Before-and-after page screenshots:
==========

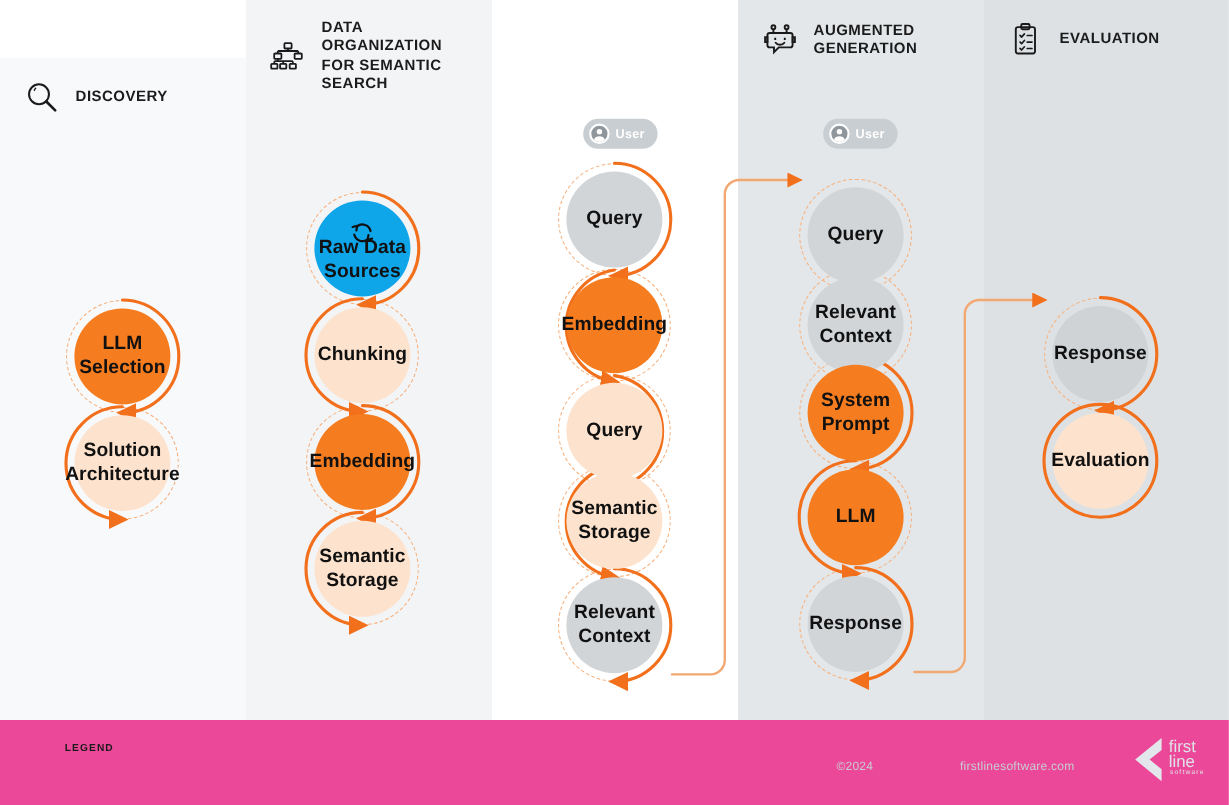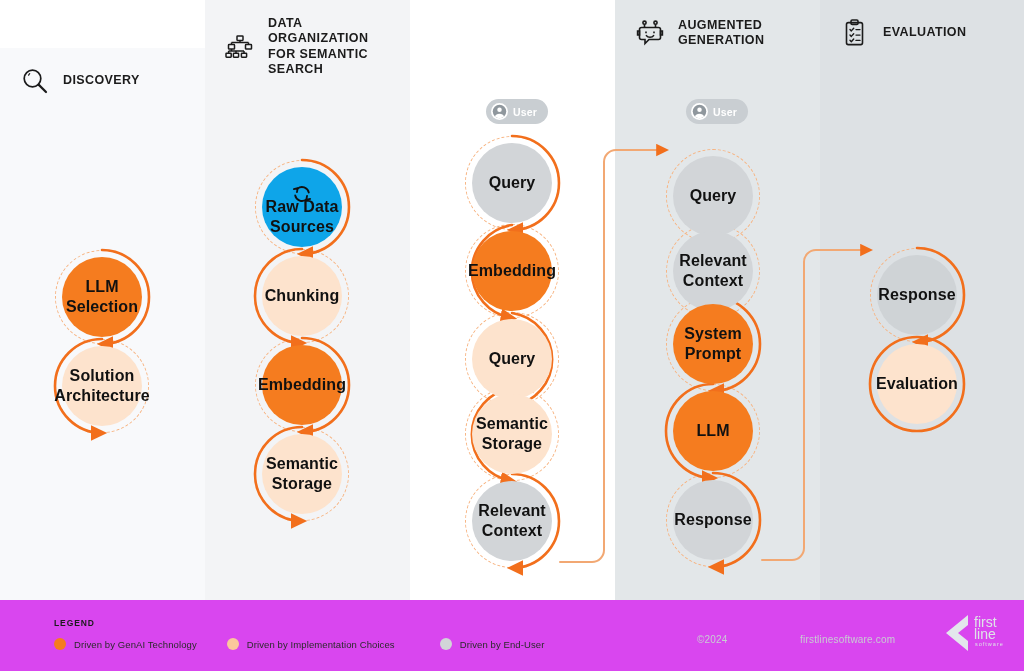--- a/index.html
+++ b/index.html
@@ -64,7 +64,7 @@
   svg.arcs { position:absolute; left:0; top:0; width:1024px; height:671px; z-index:2; pointer-events:none; }
 
   
-  #footer { position:absolute; left:0; top:600px; width:1024px; height:71px; background:#d946ef; }
+  #footer { position:absolute; left:0; top:600px; width:1024px; height:71px; background:#ec4899; }
   #legend { position:absolute; left:54px; top:18px; }
   #legend .ltitle { font-size:8.5px; font-weight:700; letter-spacing:.9px; color:#1b1b1b; }
   #legend .lrow { display:flex; align-items:center; margin-top:10px; gap:0; }

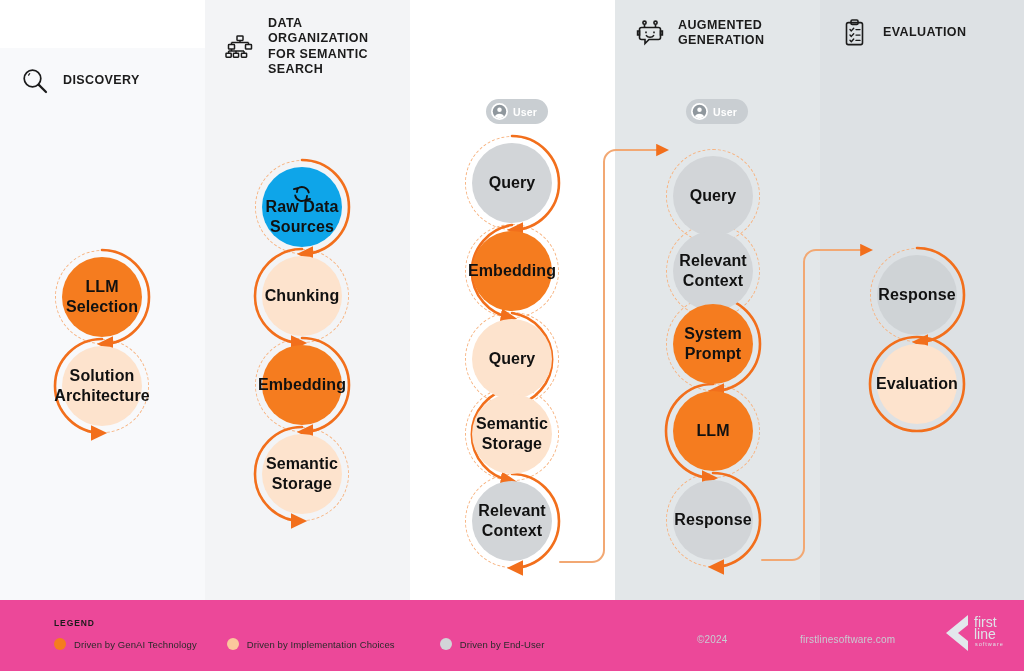--- a/index.html
+++ b/index.html
@@ -321,22 +321,6 @@
   <div id="footer">
     <div id="legend">
       <div class="ltitle">LEGEND</div>
-      <div class="lrow">
-        <span class="litem">
-          <span class="dot" style="background:#f57c1f"></span>
-          <span class="ltext">Driven by GenAI Technology</span>
-        </span>
-        <span class="sp1"></span>
-        <span class="litem">
-          <span class="dot" style="background:#fbc89c"></span>
-          <span class="ltext">Driven by Implementation Choices</span>
-        </span>
-        <span class="sp2"></span>
-        <span class="litem">
-          <span class="dot" style="background:#d2d5d8"></span>
-          <span class="ltext">Driven by End-User</span>
-        </span>
-      </div>
     </div>
   </div>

==========

Please output all of the entries exactly as they appear, with no pictures.

→ **EXERCISE SOLUTION**
--- a/index.html
+++ b/index.html
@@ -64,7 +64,7 @@
   svg.arcs { position:absolute; left:0; top:0; width:1024px; height:671px; z-index:2; pointer-events:none; }
 
   
-  #footer { position:absolute; left:0; top:600px; width:1024px; height:71px; background:#d946ef; }
+  #footer { position:absolute; left:0; top:600px; width:1024px; height:71px; background:#ec4899; }
   #legend { position:absolute; left:54px; top:18px; }
   #legend .ltitle { font-size:8.5px; font-weight:700; letter-spacing:.9px; color:#1b1b1b; }
   #legend .lrow { display:flex; align-items:center; margin-top:10px; gap:0; }

--- a/index.html
+++ b/index.html
@@ -321,22 +321,6 @@
   <div id="footer">
     <div id="legend">
       <div class="ltitle">LEGEND</div>
-      <div class="lrow">
-        <span class="litem">
-          <span class="dot" style="background:#f57c1f"></span>
-          <span class="ltext">Driven by GenAI Technology</span>
-        </span>
-        <span class="sp1"></span>
-        <span class="litem">
-          <span class="dot" style="background:#fbc89c"></span>
-          <span class="ltext">Driven by Implementation Choices</span>
-        </span>
-        <span class="sp2"></span>
-        <span class="litem">
-          <span class="dot" style="background:#d2d5d8"></span>
-          <span class="ltext">Driven by End-User</span>
-        </span>
-      </div>
     </div>
   </div>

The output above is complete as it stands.